# Exercise aim
Look in the data below for the line that has "none -> italic;", then print exactly every line from there through the line that has "html: <div> <div>", leaving pictures out.

# Stored data
= = = = = = =

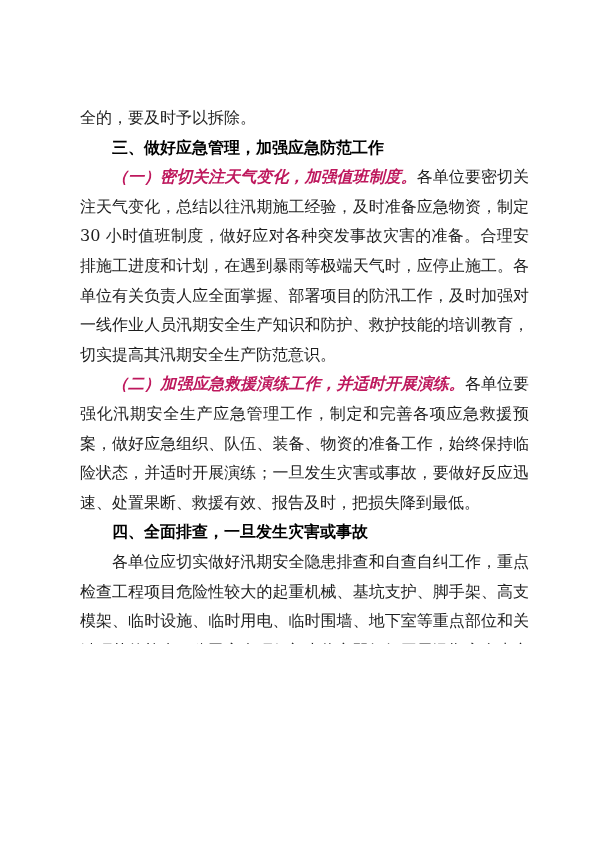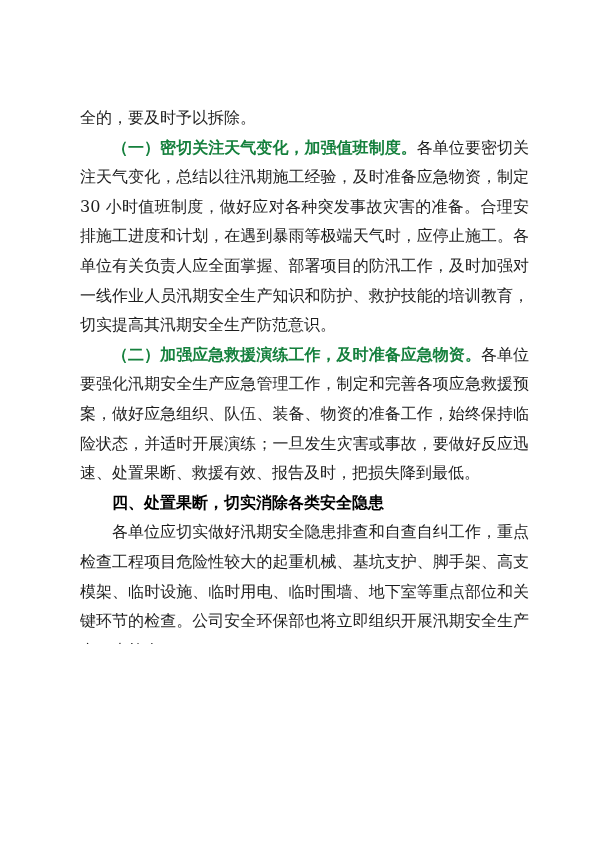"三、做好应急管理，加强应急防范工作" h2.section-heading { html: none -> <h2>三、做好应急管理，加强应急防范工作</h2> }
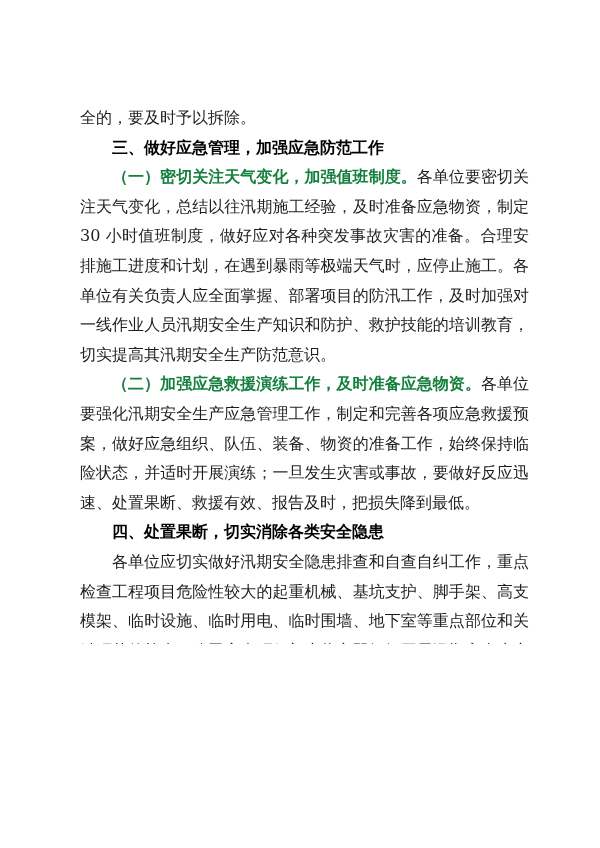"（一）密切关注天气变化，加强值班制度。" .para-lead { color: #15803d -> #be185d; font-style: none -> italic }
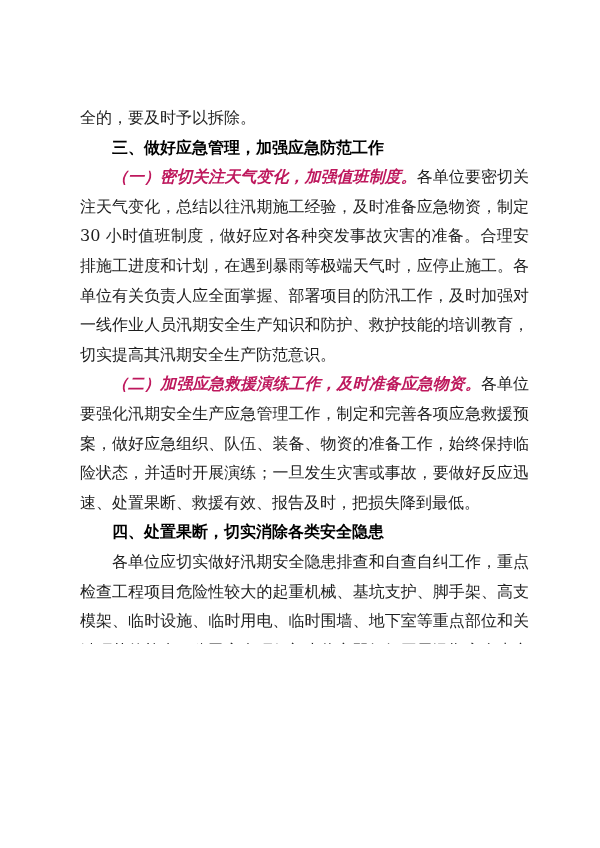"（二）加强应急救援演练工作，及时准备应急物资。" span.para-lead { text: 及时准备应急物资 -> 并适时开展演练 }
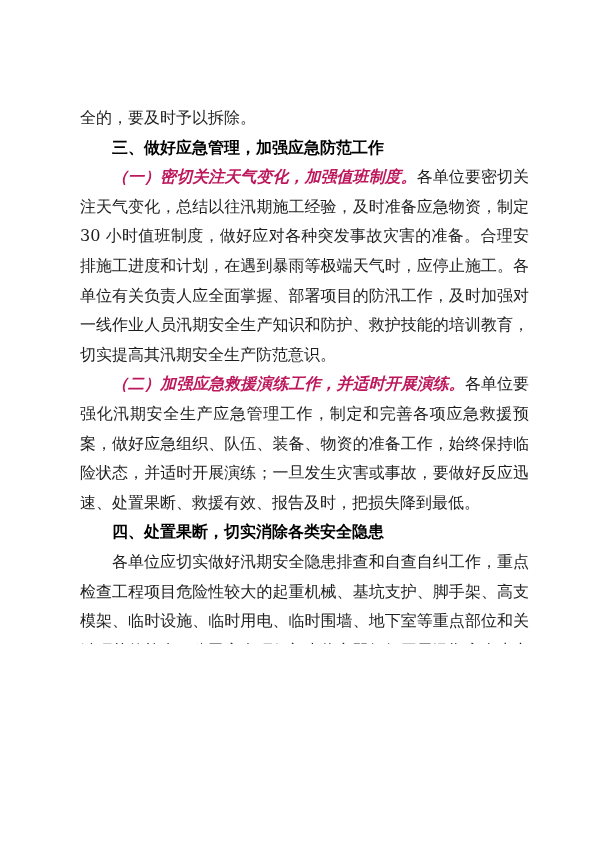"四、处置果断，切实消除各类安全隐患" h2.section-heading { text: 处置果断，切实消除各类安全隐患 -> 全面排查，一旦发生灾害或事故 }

= = = = = = =

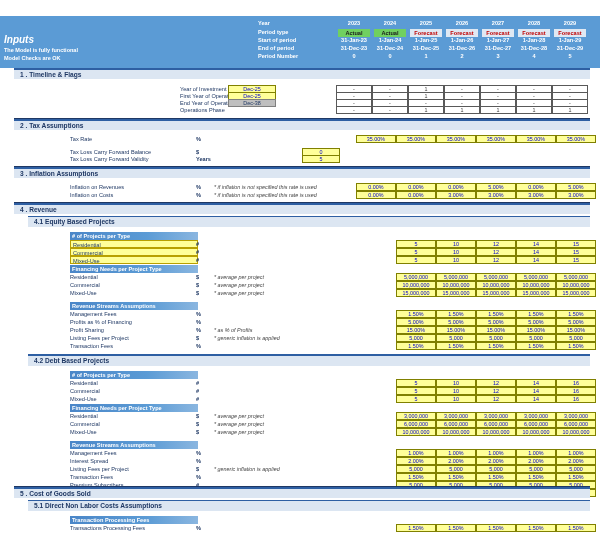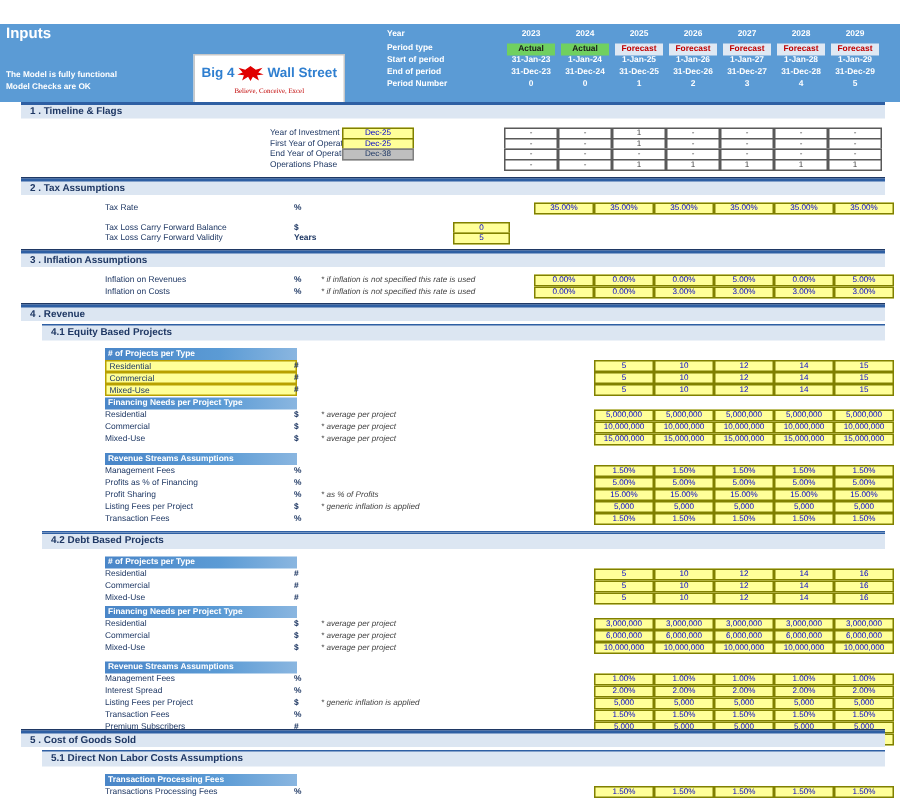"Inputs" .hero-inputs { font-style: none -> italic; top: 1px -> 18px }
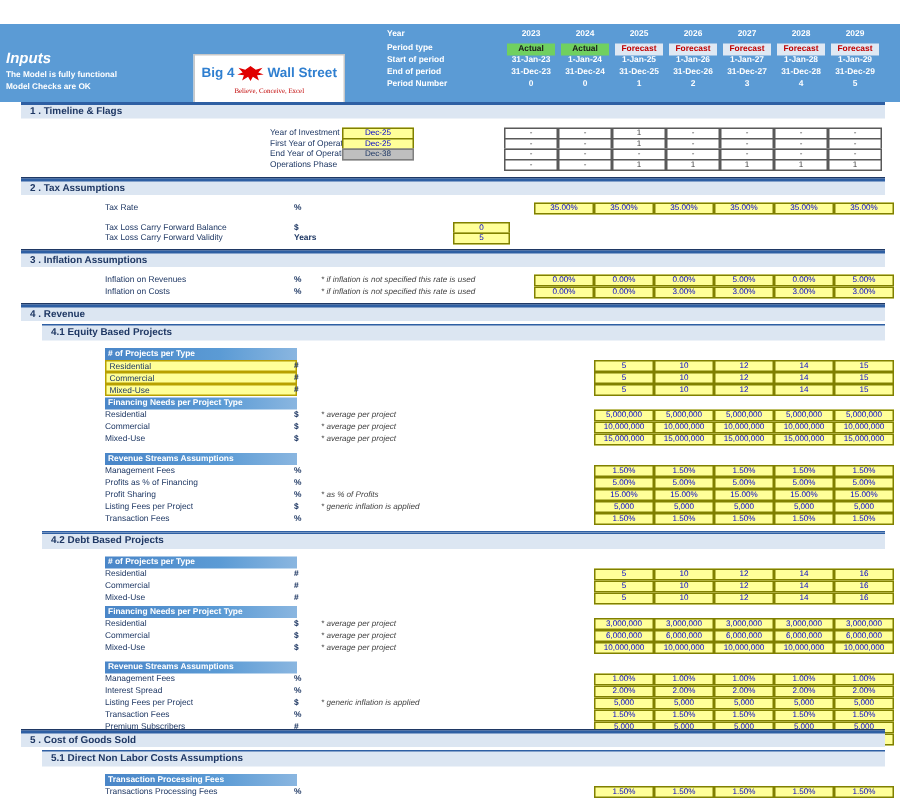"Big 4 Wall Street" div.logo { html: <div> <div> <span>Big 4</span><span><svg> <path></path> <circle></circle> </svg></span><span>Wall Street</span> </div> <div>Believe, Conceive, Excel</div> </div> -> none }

= = = = = = =

# Answer box
"Inputs" .hero-inputs { font-style: none -> italic; top: 1px -> 18px }
"Big 4 Wall Street" div.logo { html: <div> <div> <span>Big 4</span><span><svg> <path></path> <circle></circle> </svg></span><span>Wall Street</span> </div> <div>Believe, Conceive, Excel</div> </div> -> none }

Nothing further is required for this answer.